それは多分、……興味、かな。そして、その白い面の中にある形の良い唇が、言葉を紡ぐ。
「あなた、ロンベルクって言ったよね。もしかして、クレイグ・ロンベルクの娘か何か?」
……なんか、ちょっと前にもこんなことあったな。やっぱり、父の名は知れ渡ってるんだね。
「え、そうなのか?」
マリサの言葉に、イライザも反応する。私はちょっと得意げに、「うん」と頷いた。
「クレイグ・ロンベルクは、私のお父さんだよ」
それを聞き、マリサはこちらに歩み寄ってきた。
背丈は、私とほぼ同じくらい。
きめ細かい綺麗な肌。つやのある綺麗な黒髪。目鼻立ちは整っていて、フランカに負けず劣らずの美少女だ。
だけど、私をじろじろと眺め回すその双眸だけは、相変わらず冷たい光を宿していた。
「……クレイグさんは、私の命の恩人なの。今でも、あの時の彼の勇姿は鮮明に覚えてる」
「そ、そうなんだ……」
傭兵時代の父が、多くの人々の命を救ったことは知っている。でもまさか、その中の1人にこんなところで出会えるなんて、思ってもみなかった。
「もしかして、お父さんに憧れて、マリサさんも傭兵を目指してるとか?」
もしそうなら、フランカと同じだ。まぁ、フランカの場合は、憧れだけじゃなかったわけだけど。
しかしマリサは、「違う」と首を振った。
「確かに、クレイグさんに憧れはある。だけど、私が傭兵を目指す理由は別にある」
そう言って、マリサは視線を伏せた。その理由というのが気になったものの、なんだか聞きづらい雰囲気で、私は「そうなんだ……」と呟くほかなかった。
「なんだ。あんた結構喋るんじゃん。さっきは、何話しても素っ気なかったのにさ」
そこへ、イライザが割り込んでくる。
……さっきドア越しに聞こえた話し声は、イライザが一方的に話していた声なのだろうと容易に想像できるな。
イライザに話しかけられた時にはすでに、マリサの瞳から感情は消えており、彼女は静かにベッドへと向かい、またその縁に腰掛けて黙り込んでしまった。
その様子に、イライザは不服そうに「む~」と口を尖らせたものの、文句を言うことはなかった。
「……まぁいっか。ところで、ティナ、フランカ。集合かかるまでさ、あたしの話し相手になってよ。いいでしょ?」
イライザが再び私たちの方を見る頃には、もうマリサの態度なんかすっかり忘れたかのように、パッと表情が変わっていた。

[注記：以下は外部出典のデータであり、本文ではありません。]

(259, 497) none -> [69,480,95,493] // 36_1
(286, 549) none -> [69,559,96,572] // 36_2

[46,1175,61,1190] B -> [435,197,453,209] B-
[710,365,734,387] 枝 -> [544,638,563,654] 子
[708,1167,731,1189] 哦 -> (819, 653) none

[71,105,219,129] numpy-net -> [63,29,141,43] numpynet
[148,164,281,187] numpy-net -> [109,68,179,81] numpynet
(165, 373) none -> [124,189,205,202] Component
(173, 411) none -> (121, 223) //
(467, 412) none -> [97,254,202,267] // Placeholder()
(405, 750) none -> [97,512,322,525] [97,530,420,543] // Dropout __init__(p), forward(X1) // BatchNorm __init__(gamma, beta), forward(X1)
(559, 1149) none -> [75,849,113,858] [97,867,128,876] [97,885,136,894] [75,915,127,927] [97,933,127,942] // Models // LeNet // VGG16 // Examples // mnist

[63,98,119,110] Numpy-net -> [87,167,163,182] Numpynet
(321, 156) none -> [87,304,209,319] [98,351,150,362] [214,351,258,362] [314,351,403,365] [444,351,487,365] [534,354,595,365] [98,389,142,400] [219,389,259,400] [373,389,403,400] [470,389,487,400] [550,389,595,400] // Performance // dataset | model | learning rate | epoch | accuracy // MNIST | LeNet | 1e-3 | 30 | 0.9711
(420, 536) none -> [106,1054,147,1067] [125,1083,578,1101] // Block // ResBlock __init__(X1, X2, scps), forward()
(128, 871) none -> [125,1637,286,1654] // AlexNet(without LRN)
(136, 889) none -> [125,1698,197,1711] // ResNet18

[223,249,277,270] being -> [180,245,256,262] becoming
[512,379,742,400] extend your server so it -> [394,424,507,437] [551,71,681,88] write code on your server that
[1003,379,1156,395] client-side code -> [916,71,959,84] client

そこにあるのは、とにかく眩しい笑顔だ。フランカの穏やかな笑みとは、その明るさがまるで違う。フランカの笑みを癒しとするなら、イライザの笑みは活気とでも表すべきか。
とにかく、底抜けにキラキラした笑顔だった。
私はフランカと目を合わせ、……というか、とても断れない雰囲気で、「いいよ」と答えるしかなかった。
そうして私たちは、椅子に座って会話を始める。
会話と言っても、共通の話題は試験のことしか無いので、小試験を受けた時のこととかを互いに語り合った。
その中で、総合1位なのはマリサの方だと知り、私とフランカは、感嘆の声を発しつつ、羨望の眼差しを彼女へ送った。
しかし、彼女はぴくりとも反応しない。イライザが「照れてんのか?」と豪快に笑ったけど、多分、違うと思う。そんな気がする。
協会員による招集の声が届いたのは、1人を除いて会話が盛り上がり始めてから、しばらく経った頃だった。